Memories: From Peckers in Raleigh to Pirozhki in Moscow (with collard greens with fatback on the brain)
by Angela Perez
My body takes issue with my intellectual pursuits. In particular, with my adventures with food. That’s right! I consider food not a just a nagging means for survival or even some kind of guilty pleasure.
Cheese-laden grits and creamy coconut paletas unlock the meaning of universe, wrap my prune brain around the tragedy of man.
Musing on why all those super-jazzed always-nearly-jizzing young white guys with beards and tattoos sling craft beer and bake bread with ancient grains of Mesopotamia and wax poetic on authentic heritage hog bbq stimulates my mind. Awwww, but fuck all that. I haven’t felt like spinning yarns and navigating facts related to the intersections of food, race, class, and gender for a few hours now.

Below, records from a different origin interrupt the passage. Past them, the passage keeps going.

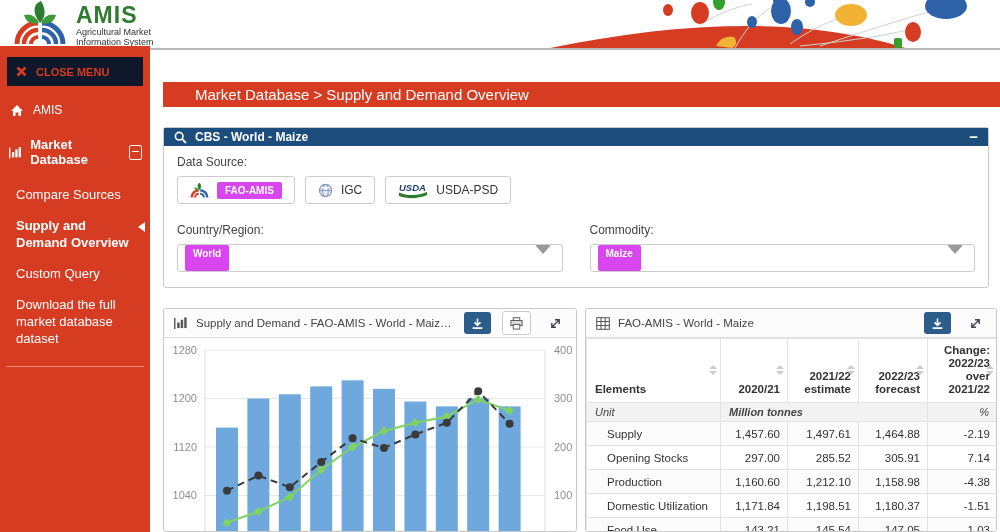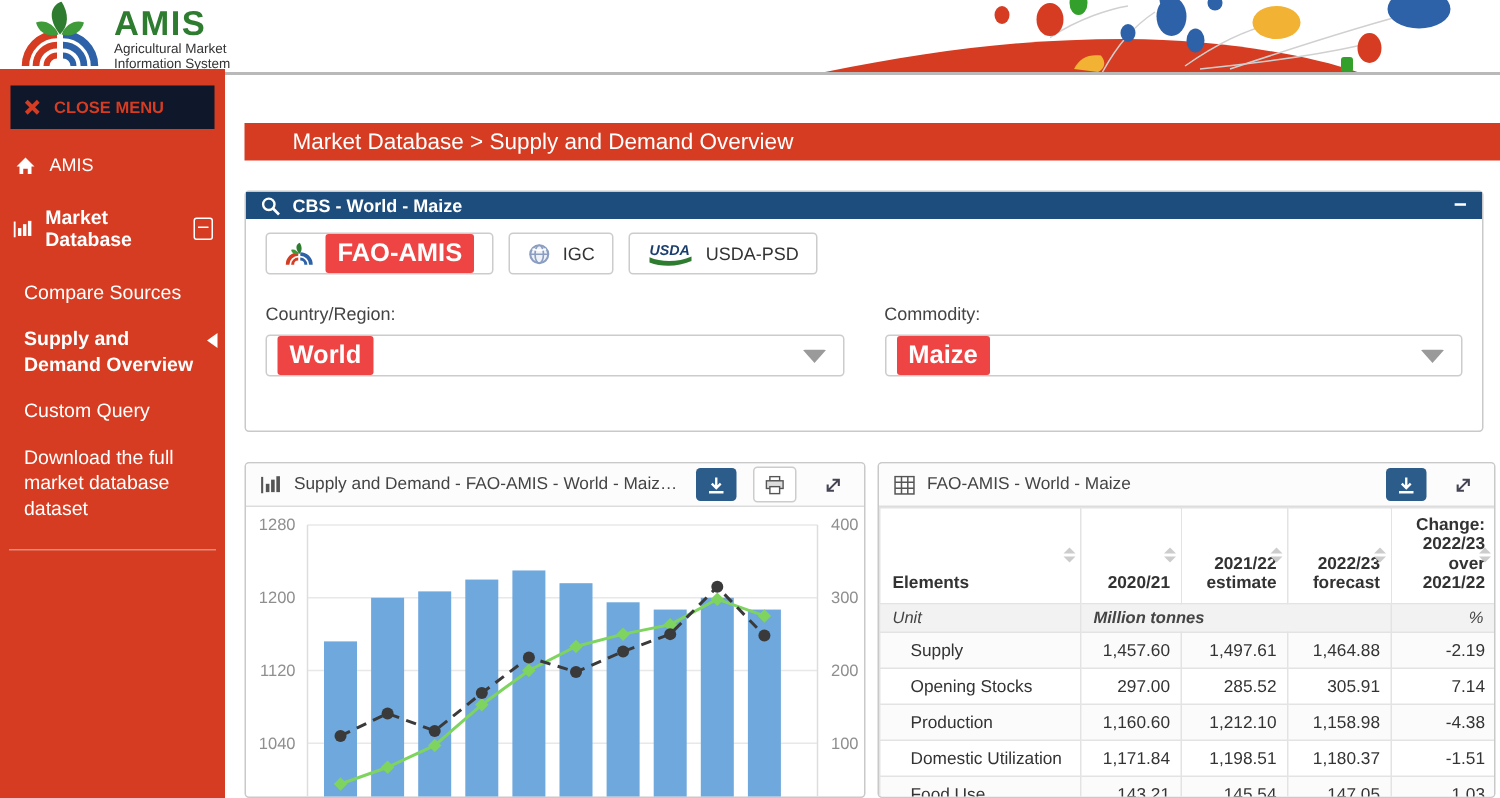--- a/index.html
+++ b/index.html
@@ -30,24 +30,24 @@
   .breadcrumb{position:absolute;left:163px;right:0;top:82px;height:25px;background:#d53c22;color:#fff;display:flex;align-items:center;padding-left:32px;font-size:15px;}
 
   
   .filter-panel{position:absolute;left:163px;width:826px;top:127px;height:161px;border:1px solid #c9c9c9;border-radius:3px;background:#fff;box-sizing:border-box;}
   .fp-head{height:18px;background:#1c4d7c;color:#fff;display:flex;align-items:center;padding:0 10px;font-size:12px;font-weight:bold;gap:8px;}
   .fp-minus{margin-left:auto;font-size:15px;font-weight:bold;cursor:pointer;line-height:14px;}
   .fp-body{padding:9px 13px 0 13px;}
   .field-label{font-size:12px;color:#444;margin-bottom:7px;}
   .src-row{display:flex;gap:10px;margin-bottom:19px;}
   .src-btn{height:28px;border:1px solid #ccc;border-radius:3px;display:flex;align-items:center;gap:8px;padding:0 12px;background:#fff;font-size:12px;color:#333;cursor:pointer;box-sizing:border-box;}
-  .badge{background:#ef4444;color:#fff;border-radius:2px;padding:3px 8px;font-size:17px;font-weight:bold;}
+  .badge{background:#d946ef;color:#fff;border-radius:2px;padding:3px 8px;font-size:10px;font-weight:bold;}
   .selects-row{display:flex;gap:27px;}
   .select-col{width:394px;}
-  .select-box{height:28px;border:1px solid #ccc;border-radius:3px;display:flex;align-items:center;justify-content:space-between;padding:0 11px 0 7px;cursor:pointer;box-sizing:border-box;background:#fff;}
+  .select-box{height:28px;border:1px solid #ccc;border-radius:3px;display:flex;justify-content:space-between;padding:0 11px 0 7px;cursor:pointer;box-sizing:border-box;background:#fff;}
   .caret-down{width:0;height:0;border-left:8px solid transparent;border-right:8px solid transparent;border-top:9px solid #9a9a9a;border-radius:2px;}
 
   
   .panel{position:absolute;top:308px;bottom:0;border:1px solid #c9c9c9;border-radius:3px;background:#fff;box-sizing:border-box;overflow:hidden;}
   .chart-panel{left:163px;width:414px;}
   .table-panel{left:585px;width:412px;}
   .panel-head{height:28px;display:flex;align-items:center;gap:8px;padding:0 4px 0 10px;border-bottom:1px solid #ddd;background:#fcfcfc;font-size:11.5px;color:#444;}
   .panel-title{flex:1;white-space:nowrap;overflow:hidden;text-overflow:ellipsis;}
   .head-btn{width:27px;height:22px;display:flex;align-items:center;justify-content:center;border-radius:3px;margin-right:3px;cursor:pointer;flex:none;}
   .head-btn.dl{background:#2b5c8a;}
@@ -162,20 +162,21 @@
   <div class="filter-panel">
     <div class="fp-head">
       <svg width="13" height="13" viewBox="0 0 13 13">
         <circle cx="5.2" cy="5.2" r="3.8" stroke="#fff" stroke-width="1.6" fill="none"></circle>
         <path d="M8.2,8.2 L12,12" stroke="#fff" stroke-width="1.8"></path>
       </svg>
       <span>CBS - World - Maize</span>
       <span class="fp-minus">−</span>
     </div>
     <div class="fp-body">
+      <div class="field-label">Data Source:</div>
       <div class="src-row">
         <div class="src-btn">
           <svg width="19" height="17" viewBox="0 0 56 45">
             <path d="M5,43 A21,21 0 0 1 26,22" stroke="#d53c22" stroke-width="7" fill="none"></path>
             <path d="M15,43 A11,11 0 0 1 26,32" stroke="#d53c22" stroke-width="6" fill="none"></path>
             <path d="M51,43 A21,21 0 0 0 30,22" stroke="#2d62a8" stroke-width="7" fill="none"></path>
             <path d="M41,43 A11,11 0 0 0 30,32" stroke="#2d62a8" stroke-width="6" fill="none"></path>
             <path d="M28,22 C20,12 21,3 29,0 C34,8 34,16 28,22 Z" fill="#2e7c2f"></path>
             <path d="M27,22 C24,15 18,12 12,14 C14,21 20,24 27,22 Z" fill="#3f9a3a"></path>
           </svg>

I’ll quit boring you about my foray into raising meat goats (as opposed to the kinder and more lovable pursuit of raising dairy goats – see, I want to roast these babies to make goat tacos and sell them. …goddammit, I’m doing it again…I ought to apologize…).
Thing is, though, I’ve got no secret greetings. No inane uplifting game plan. Just a dusty hide stretched out and sagging from not spending enough time with just me.

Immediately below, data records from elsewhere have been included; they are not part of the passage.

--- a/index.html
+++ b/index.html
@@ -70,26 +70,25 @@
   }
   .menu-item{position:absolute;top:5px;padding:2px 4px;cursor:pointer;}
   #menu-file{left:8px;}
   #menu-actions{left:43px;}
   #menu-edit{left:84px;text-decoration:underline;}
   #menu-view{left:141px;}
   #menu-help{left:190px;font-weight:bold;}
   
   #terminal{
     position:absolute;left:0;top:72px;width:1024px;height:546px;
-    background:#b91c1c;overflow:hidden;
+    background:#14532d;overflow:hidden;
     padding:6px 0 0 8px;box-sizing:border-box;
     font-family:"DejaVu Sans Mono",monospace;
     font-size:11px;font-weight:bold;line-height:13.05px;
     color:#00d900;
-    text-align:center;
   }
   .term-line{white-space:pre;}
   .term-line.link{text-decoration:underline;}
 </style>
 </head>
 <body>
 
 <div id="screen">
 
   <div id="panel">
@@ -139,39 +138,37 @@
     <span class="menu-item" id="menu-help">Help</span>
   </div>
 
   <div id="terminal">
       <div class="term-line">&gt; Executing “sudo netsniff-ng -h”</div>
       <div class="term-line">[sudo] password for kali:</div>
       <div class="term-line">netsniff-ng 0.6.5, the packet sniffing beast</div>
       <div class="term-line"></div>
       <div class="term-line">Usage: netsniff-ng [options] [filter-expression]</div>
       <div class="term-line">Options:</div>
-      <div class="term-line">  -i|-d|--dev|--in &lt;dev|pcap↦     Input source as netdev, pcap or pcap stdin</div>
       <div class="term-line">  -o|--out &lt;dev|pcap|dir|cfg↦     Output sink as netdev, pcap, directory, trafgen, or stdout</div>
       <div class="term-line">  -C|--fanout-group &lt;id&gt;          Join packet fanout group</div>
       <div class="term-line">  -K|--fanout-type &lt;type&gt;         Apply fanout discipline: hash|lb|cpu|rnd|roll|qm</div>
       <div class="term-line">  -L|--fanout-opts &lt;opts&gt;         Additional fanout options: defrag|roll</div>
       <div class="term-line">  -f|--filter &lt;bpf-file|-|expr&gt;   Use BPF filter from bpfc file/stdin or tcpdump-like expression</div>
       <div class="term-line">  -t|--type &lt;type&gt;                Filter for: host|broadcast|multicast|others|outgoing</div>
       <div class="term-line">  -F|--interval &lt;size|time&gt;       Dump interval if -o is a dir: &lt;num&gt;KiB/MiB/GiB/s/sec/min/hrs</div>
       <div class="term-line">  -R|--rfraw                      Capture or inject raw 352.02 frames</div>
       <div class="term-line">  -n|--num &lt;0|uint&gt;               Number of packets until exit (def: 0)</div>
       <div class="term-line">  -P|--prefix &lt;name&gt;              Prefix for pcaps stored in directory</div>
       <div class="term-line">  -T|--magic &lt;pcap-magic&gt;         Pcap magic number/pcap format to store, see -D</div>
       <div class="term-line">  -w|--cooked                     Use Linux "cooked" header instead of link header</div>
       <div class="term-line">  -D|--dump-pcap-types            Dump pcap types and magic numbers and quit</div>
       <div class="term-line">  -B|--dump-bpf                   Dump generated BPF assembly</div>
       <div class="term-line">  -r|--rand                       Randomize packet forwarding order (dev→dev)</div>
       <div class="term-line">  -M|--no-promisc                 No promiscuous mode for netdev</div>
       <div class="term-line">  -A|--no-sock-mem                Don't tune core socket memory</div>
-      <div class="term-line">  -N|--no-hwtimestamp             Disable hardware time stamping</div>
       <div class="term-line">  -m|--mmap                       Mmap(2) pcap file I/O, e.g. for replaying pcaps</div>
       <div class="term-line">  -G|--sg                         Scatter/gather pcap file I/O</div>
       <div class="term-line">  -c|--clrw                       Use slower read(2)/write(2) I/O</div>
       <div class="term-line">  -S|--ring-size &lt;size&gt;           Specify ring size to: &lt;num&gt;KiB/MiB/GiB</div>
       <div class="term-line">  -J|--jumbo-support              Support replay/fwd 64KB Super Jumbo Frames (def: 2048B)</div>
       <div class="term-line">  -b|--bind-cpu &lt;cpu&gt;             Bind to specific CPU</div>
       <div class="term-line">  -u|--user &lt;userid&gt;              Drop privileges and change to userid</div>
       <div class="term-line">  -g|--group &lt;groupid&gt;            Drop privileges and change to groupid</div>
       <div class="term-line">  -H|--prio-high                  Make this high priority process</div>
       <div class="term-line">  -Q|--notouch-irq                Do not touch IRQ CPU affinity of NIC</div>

People who can’t be alone scare the ever-loving shit out of me. ‘Dem homosapien fumes and skin flakes all cloggin’ up my chi. Endlessly making deals with myself to be happy, to achieve Nirvana…all wearing me slam the fuck out.
Angelita, that young woman of the people, vanished. Endless fine distinctions regarding my expanding middle-aged body and mind are blue-veined and clear to me. In all my years in Raleigh, I’ve observed a nightmare of eager peckers and shared living arrangements and over-priced fried chicken. That foie gras torchon was the bomb though.
Finally, alert, I humbly request you hurl your attention at the bittersweet victories of Southern women.